* INSTRUCTIONS FOR THE TASK *
The data below holds the lines to copy: everything from the line containing "[397,144,433,156] type: ->" to the line containing "amount: -> [82,366,179,381]", both ends included, set down exactly.

* EXCERPTED DATA *
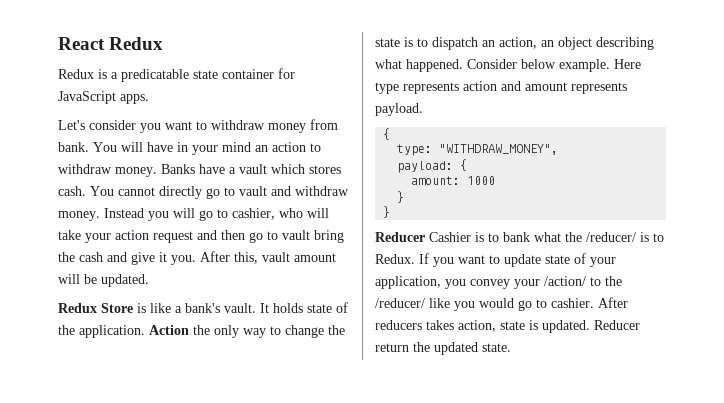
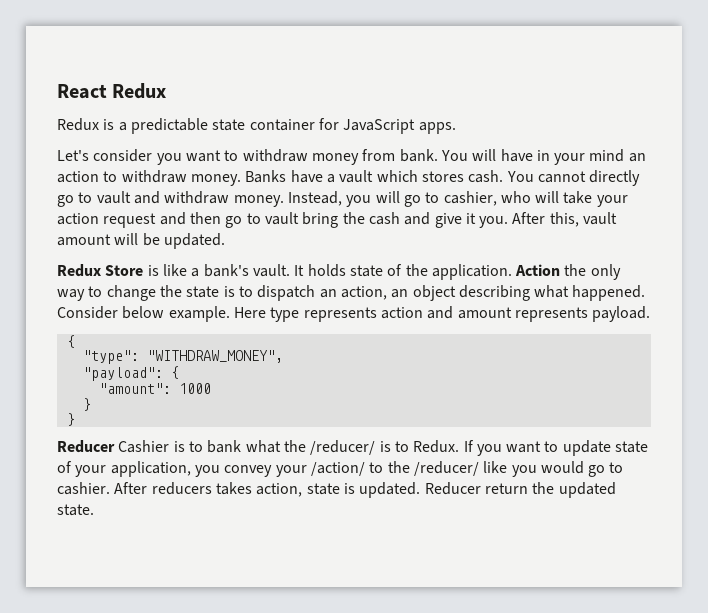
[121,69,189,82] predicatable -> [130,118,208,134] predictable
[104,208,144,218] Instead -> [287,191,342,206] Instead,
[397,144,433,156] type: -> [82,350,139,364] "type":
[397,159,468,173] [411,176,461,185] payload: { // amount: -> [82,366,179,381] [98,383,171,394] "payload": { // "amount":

---

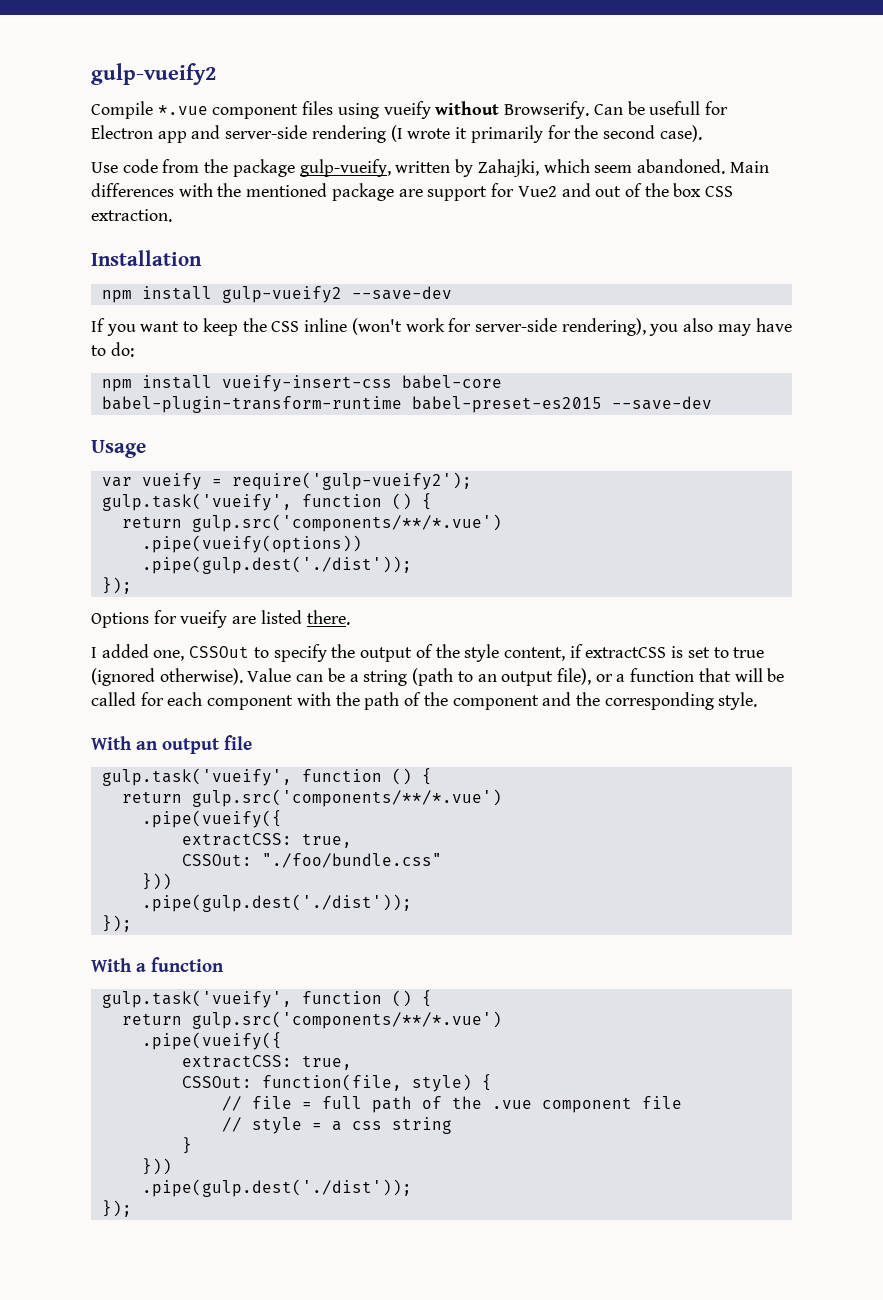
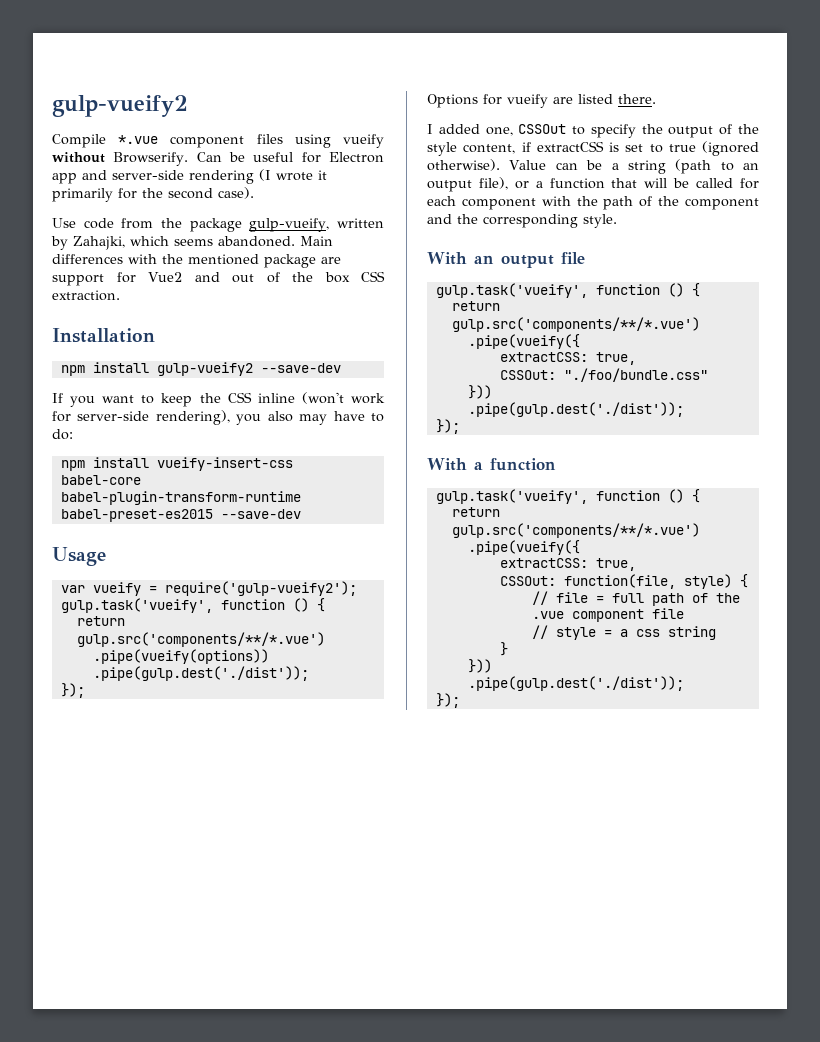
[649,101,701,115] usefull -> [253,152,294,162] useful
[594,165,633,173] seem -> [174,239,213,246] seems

==

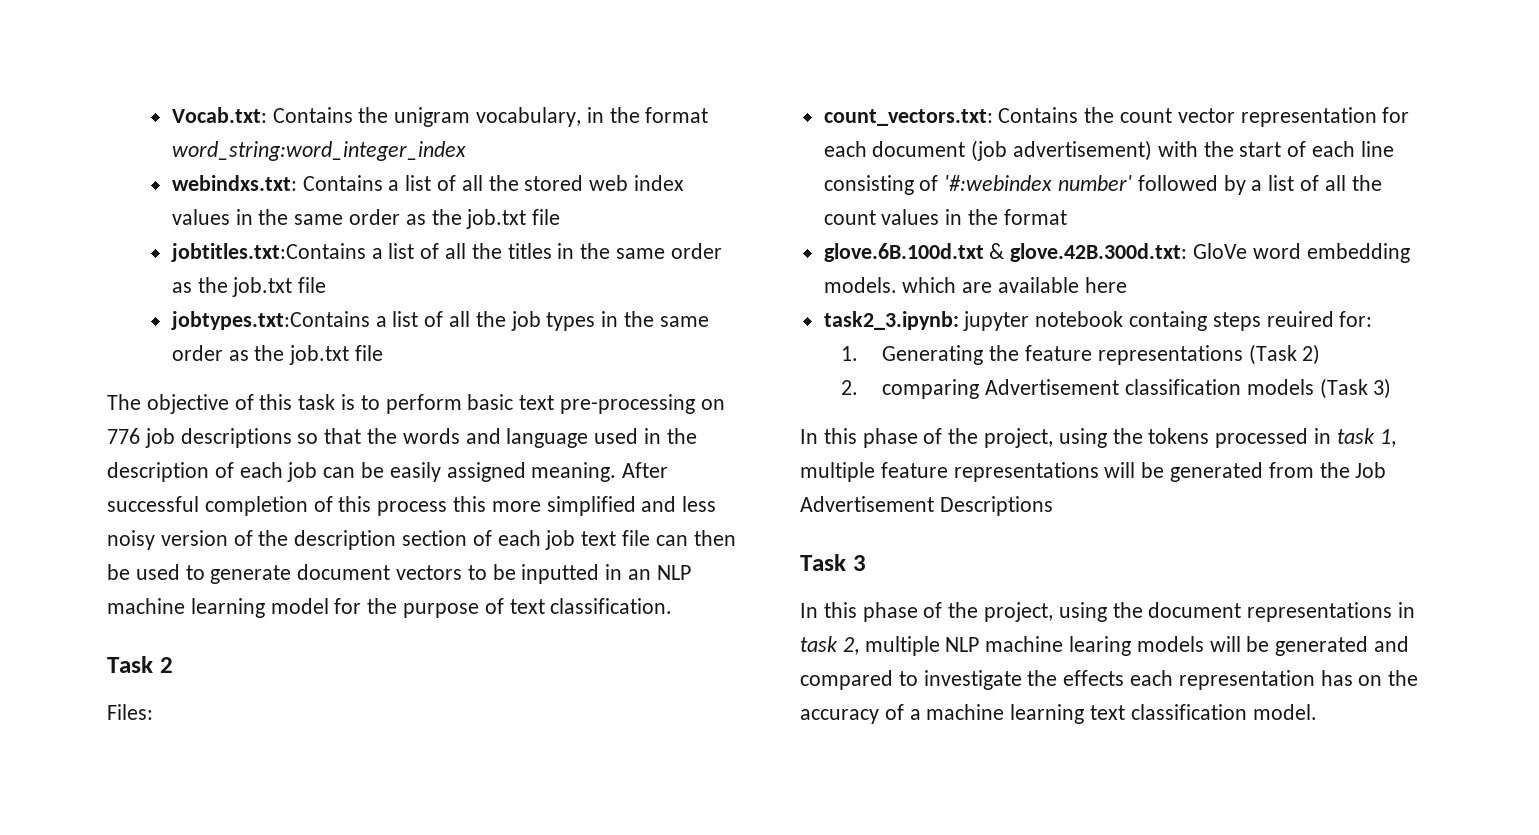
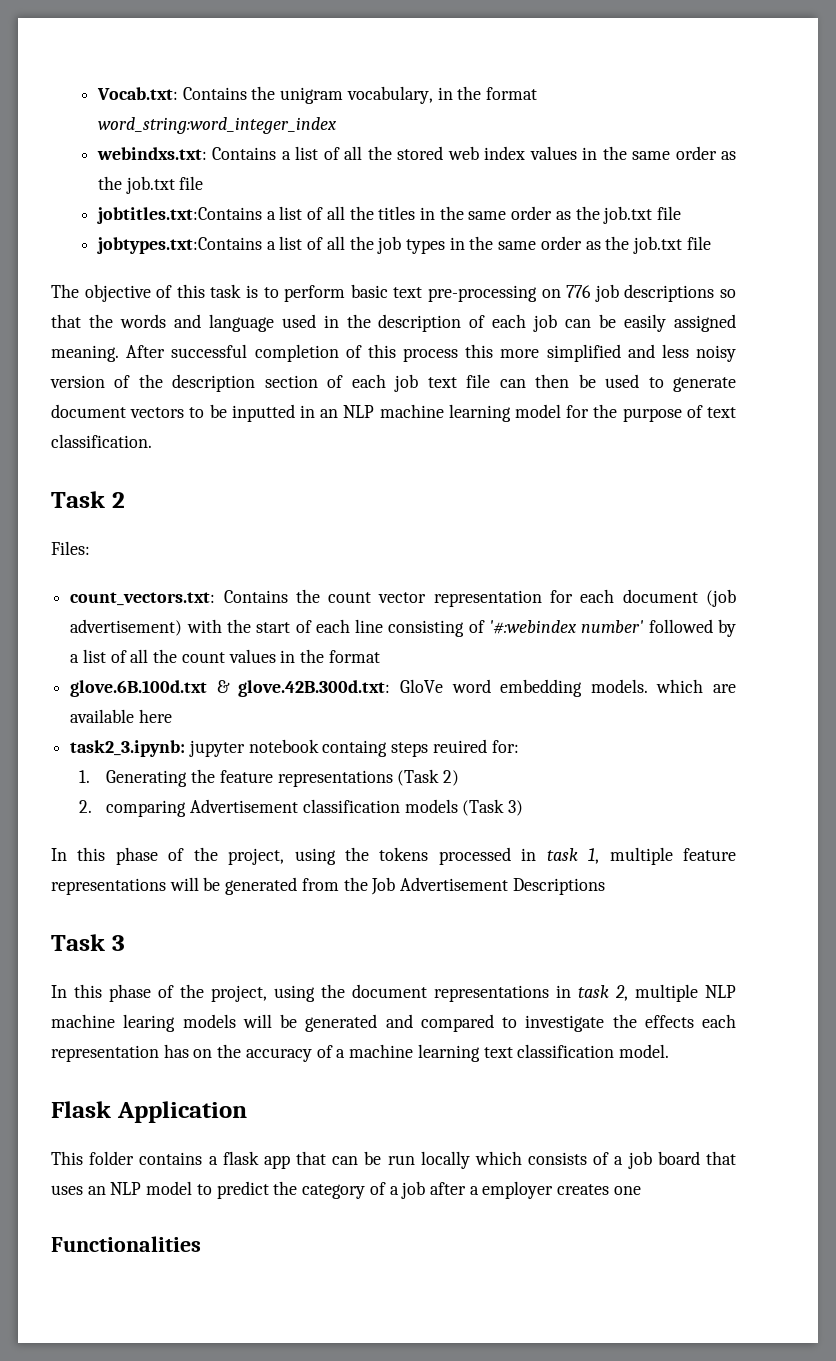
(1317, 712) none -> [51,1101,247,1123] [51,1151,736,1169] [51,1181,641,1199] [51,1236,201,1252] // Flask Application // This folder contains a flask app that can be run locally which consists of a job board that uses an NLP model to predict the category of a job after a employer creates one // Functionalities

* ANSWER TO THE EXERCISE *
[397,144,433,156] type: -> [82,350,139,364] "type":
[397,159,468,173] [411,176,461,185] payload: { // amount: -> [82,366,179,381] [98,383,171,394] "payload": { // "amount":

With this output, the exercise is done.